Es wäre nicht nur ein Akt nachholenden Anstandes und viel beschworener, aber kaum praktizierter Empathie. Es wäre – angesichts eines Gedenkens an den Nationalsozialismus, das längst auf epistemische Entkernung des Holocausts und moralistische Selbstvergewisserung zusammengeschrumpft ist – ein gedenkpolitisches Wunder, wenn an diesem Sonntag, dem sogenannten Volkstrauertag, dem Tag der Opfer von Krieg, Terror und Gewaltherrschaft, auch nur ein einziger Staats- oder Regierungsvertreter nachträglich öffentlich das Schicksal von Kfir und Ariel Bibas erwähnte.
Kfir und Ariel Bibas wurden am 7. Oktober 2023 – als die Hamas und palästinensische Zivilisten das schlimmste und barbarischste Pogrom seit der Shoa mit 1200 Toten verübten – verschleppt und schließlich mit bloßen Händen ermordet. Kfir war bei seiner Entführung acht Monate alt, bei seiner Ermordung in Geiselhaft ein Jahr. Ariel wurde mit vier verschleppt, mit fünf getötet. Sterben mussten sie, weil sie Israelis, weil sie Juden waren – die Antisemiten der Hamas wie ihre palästinensischen und nicht-palästinensischen Unterstützer machen da keinen Unterschied, auch wenn sie es öffentlich gerne behaupten. Ein Blick auf die selbstgedrehten Videos der Schlächter des 7. Oktober – die jedes nicht menschenfeindliche Vernunftwesen zutiefst verstören – oder in die Kommentarspalten jedes beliebigen Mediums unter einem Israel betreffenden Beitrag genügt, um zu sehen, dass die Differenzierung zwischen Israelis und Juden ausschließlich im Kopf deutscher Völkerrechtler und „Holocaustexperten“ mit – freundlich formuliert – Israelbias existiert. In den Köpfen ihrer Feinde existiert sie nicht.
Deutsches Schweigen
Doch trotz Staatsräson, trotz der historischen Verantwortung Deutschlands und trotz der Tatsache, dass die Bibas-Kinder deutsche Staatsbürger waren, trat weder der Bundespräsident noch der damalige Bundeskanzler Scholz noch die damalige Außenministerin Baerbock vor ein Mikrofon, um öffentlich Trauer über diese jungen Opfer antisemitischen Terrors und islamistischer Vernichtungswut auszusprechen; um den in Gaza herrschenden eliminatorischen Erlösungsantizionismus als Mordmotiv und Ursache für das Leid auf israelischer und palästinensischer Seite zu benennen und zu verdammen. Scholz twitterte stattdessen die üblichen aldipostkartengleichen Floskeln, die Steinmeier etwas hübscher formuliert als Kondolenzbrief an den Vater sandte, der – im Gegensatz zur Mutter – seine Geiselhaft überlebte.
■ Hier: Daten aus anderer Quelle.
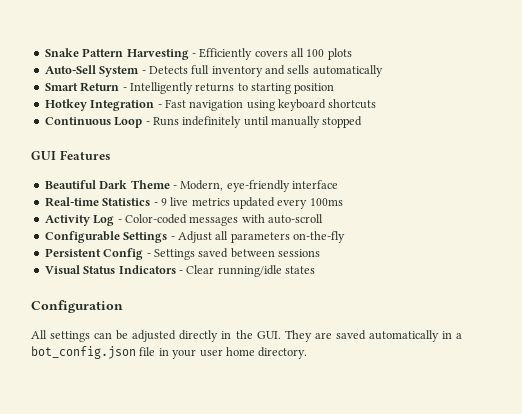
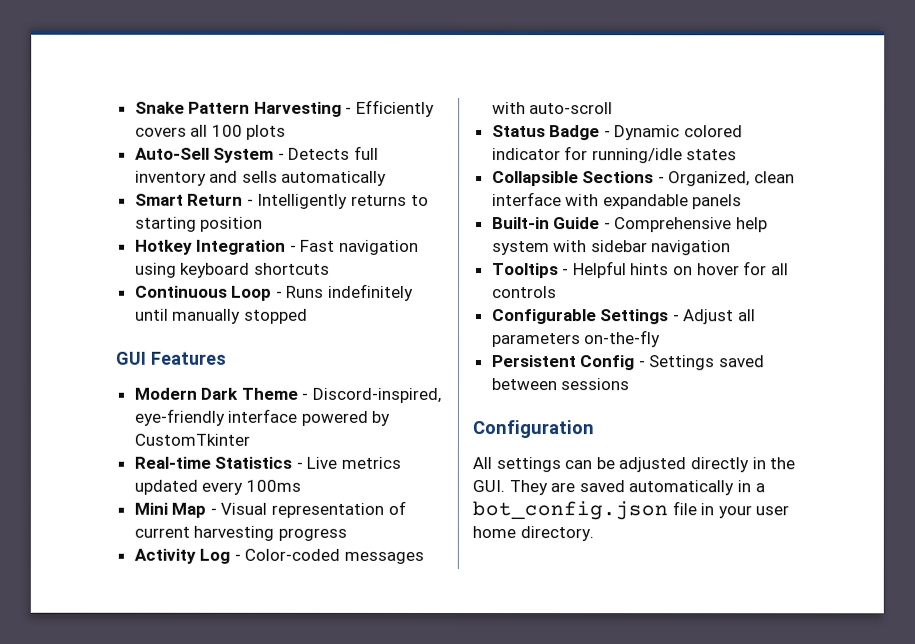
- Beautiful Dark Theme - Modern, eye-friendly interface
+ Modern Dark Theme - Discord-inspired, eye-friendly interface powered by CustomTkinter
- Real-time Statistics - 9 live metrics updated every 100ms
+ Real-time Statistics - Live metrics updated every 100ms
+ Mini Map - Visual representation of current harvesting progress
+ Status Badge - Dynamic colored indicator for running/idle states
+ Collapsible Sections - Organized, clean interface with expandable panels
+ Built-in Guide - Comprehensive help system with sidebar navigation
+ Tooltips - Helpful hints on hover for all controls
- Visual Status Indicators - Clear running/idle states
Baerbock schließlich setzte der Kälte und Ignoranz noch eine Schippe drauf und forderte – gedanklich schon UN-Präsidentin – nach Bekanntwerden der Ermordung der Kinder die Wiederaufnahme der Finanzierung der UNWRA. Einer Organisation, die nicht nur strukturelles Hindernis für Frieden zwischen Israel und den Palästinensern ist, weil sie deren Ausnahmezustand mit der Vererbung ihres Flüchtlingsstatus verfestigt. Dem Flüchtlings(produktions)werk gehörten auch Terroristen des 7. Oktober an, und in ihm werden palästinensische Kinder zu dem antizionistisch codierten Judenhass erzogen, der Kfir und Ariel das Leben kostete und Juden überall auf der Welt verängstigt, da er in allen gesellschaftlichen Milieus vor allem Auf- und nahezu keinen Gegenwind erfährt.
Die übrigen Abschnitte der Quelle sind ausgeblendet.